Supported URI schemes (initial):
mem://— in‑memory buffers or ephemeral process storefile://— local filesystem paths (sandboxed per policy)http(s)://— generic object fetch via HTTP(S)s3://— Amazon S3 objects (usually via pre‑signed URLs)gs://— Google Cloud Storage (future)
Notes:
- For cloud backends use pre‑signed URLs or scoped tokens; never ship long‑lived credentials to untrusted agents.
- Large outputs can also be written by agents to a URI provided by the orchestrator, returning only a reference in results.
Views vs Materialization
Many operations can be represented as logical VIEWS over a remote dataset:
- Transpose, slice/window, reshape, type cast (where safe), and some reductions produce derivable views without copying data.
Materialization creates a concrete in‑memory tensor from a reference or a view:
- Use when subsequent operators require random access or when performance outweighs bandwidth cost.
- Orchestrator may stage frequently used data locally to reduce egress.
Validation with references:
- Cheap checks should fetch only sampled rows/cols/slices needed for invariants (e.g., Freivalds vectors, sampled indices for ewise/unary, partition sums for reduce).
Data Service
The Data Service is an optional component that manages registration and discovery of implicit data sources.
Responsibilities
- Register datasets and return handles (stable IDs) that resolve to URIs
- Store metadata: dtype, shape, layout, partitioning/chunking, checksums
- Provide pre‑signed/short‑lived access URLs for trusted agents upon request
- Track basic access logs and lifecycles (TTL, ownership)
Non‑Responsibilities
- It does not execute compute
- It is not a global source of truth; multiple data services may exist
API sketch (illustrative)
POST /data/register→{handle, uri, meta}GET /data/{handle}→{uris[], meta}(may include pre‑signed links for the requester)POST /data/sign→{signed_uri, expires_at}(for backends like S3)
Access & Trust Policies
- Untrusted agents: fetch via anonymous/limited links; tight size/time limits; read‑only; no credential propagation.
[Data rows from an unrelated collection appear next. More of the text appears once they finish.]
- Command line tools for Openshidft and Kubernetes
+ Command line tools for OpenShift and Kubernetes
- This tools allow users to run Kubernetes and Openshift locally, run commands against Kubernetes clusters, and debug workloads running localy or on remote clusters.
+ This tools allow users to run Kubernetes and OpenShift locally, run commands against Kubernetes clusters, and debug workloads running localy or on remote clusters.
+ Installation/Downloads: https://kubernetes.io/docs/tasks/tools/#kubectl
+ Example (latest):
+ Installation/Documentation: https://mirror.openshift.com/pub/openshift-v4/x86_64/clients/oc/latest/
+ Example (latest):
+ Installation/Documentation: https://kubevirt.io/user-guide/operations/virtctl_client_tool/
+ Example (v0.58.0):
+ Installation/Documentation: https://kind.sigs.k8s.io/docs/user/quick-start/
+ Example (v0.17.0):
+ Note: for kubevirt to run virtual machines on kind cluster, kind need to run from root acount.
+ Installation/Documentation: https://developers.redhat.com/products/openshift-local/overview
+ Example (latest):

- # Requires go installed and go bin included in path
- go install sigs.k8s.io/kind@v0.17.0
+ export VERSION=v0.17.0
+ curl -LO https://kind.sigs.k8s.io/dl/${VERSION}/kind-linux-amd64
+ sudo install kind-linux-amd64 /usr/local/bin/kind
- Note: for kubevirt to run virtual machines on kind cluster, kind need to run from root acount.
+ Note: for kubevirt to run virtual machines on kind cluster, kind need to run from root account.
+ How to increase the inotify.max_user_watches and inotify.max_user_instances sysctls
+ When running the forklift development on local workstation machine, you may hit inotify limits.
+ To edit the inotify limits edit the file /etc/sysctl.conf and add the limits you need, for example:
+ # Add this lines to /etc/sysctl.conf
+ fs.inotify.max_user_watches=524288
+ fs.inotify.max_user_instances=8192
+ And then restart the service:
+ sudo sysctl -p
- Trusted agents: may receive short‑lived signed URLs bound to identity and constrained by IP/time.
- Orchestrators should prefer locality and minimize cross‑region egress; schedule tasks near the data.
Privacy:
- Treat task payloads and referenced data as potentially sensitive.
- Prefer references + sampling for validation to avoid copying entire datasets.
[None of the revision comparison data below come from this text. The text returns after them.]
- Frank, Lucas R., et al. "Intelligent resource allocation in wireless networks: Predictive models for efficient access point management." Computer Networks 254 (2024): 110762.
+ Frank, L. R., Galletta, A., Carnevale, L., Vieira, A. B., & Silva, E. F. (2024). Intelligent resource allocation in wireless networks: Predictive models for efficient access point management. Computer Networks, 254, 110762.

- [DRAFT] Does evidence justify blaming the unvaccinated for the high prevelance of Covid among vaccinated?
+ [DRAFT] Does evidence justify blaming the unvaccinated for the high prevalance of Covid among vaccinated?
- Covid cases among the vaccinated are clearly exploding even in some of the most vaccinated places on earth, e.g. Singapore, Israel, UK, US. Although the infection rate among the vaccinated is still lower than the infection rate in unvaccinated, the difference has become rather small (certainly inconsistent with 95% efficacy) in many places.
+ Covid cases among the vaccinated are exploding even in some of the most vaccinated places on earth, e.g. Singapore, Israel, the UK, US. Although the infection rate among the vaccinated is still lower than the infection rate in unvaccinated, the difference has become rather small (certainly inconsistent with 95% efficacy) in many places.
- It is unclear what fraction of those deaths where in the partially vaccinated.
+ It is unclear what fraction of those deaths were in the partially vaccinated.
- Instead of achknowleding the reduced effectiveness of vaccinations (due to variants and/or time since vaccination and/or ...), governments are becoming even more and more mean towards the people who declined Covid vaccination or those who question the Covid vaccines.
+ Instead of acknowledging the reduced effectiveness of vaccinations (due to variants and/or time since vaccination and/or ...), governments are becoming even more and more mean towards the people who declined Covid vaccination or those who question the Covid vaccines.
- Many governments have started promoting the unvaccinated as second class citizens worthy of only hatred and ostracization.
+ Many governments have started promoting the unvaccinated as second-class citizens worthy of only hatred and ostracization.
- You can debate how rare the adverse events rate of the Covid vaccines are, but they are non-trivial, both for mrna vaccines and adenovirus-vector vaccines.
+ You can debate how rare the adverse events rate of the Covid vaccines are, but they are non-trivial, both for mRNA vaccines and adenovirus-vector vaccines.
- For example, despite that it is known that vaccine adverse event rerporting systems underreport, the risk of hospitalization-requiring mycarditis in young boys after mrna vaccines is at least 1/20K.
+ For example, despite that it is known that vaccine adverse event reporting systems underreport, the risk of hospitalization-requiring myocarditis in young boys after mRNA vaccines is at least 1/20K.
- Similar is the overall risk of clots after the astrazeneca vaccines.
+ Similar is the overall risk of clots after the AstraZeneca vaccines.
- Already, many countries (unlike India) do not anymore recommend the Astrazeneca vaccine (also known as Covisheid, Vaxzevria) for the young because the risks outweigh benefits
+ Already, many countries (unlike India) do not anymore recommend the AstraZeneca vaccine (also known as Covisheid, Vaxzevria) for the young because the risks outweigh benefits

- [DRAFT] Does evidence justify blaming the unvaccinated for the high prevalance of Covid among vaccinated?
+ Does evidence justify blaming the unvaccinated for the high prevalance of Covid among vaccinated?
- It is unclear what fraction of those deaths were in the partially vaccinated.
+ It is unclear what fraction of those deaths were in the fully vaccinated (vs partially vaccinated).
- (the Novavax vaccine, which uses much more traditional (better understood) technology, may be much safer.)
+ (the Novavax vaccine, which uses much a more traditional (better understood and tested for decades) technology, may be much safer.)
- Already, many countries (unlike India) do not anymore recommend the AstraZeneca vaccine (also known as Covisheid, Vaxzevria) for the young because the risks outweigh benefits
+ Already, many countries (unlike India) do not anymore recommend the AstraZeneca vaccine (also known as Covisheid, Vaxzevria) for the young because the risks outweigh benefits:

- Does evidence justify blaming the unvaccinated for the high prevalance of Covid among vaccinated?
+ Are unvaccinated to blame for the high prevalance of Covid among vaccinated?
Failure & Consistency Semantics
- References may go stale; agents must handle 404/403/timeouts and report failures cleanly.
- Data is immutable within a job; changing inputs under the same handle during a job is forbidden.
- Checksums in metadata enable integrity verification for materialized tensors.
Caching Strategy
- Agent local cache: bounded by size and time; keyed by
{uri, range, checksum}. - Orchestrator staging: optional; cache popular tensors near schedulers.
- Metrics: cache hit/miss, bytes_in/bytes_out, avg fetch latency.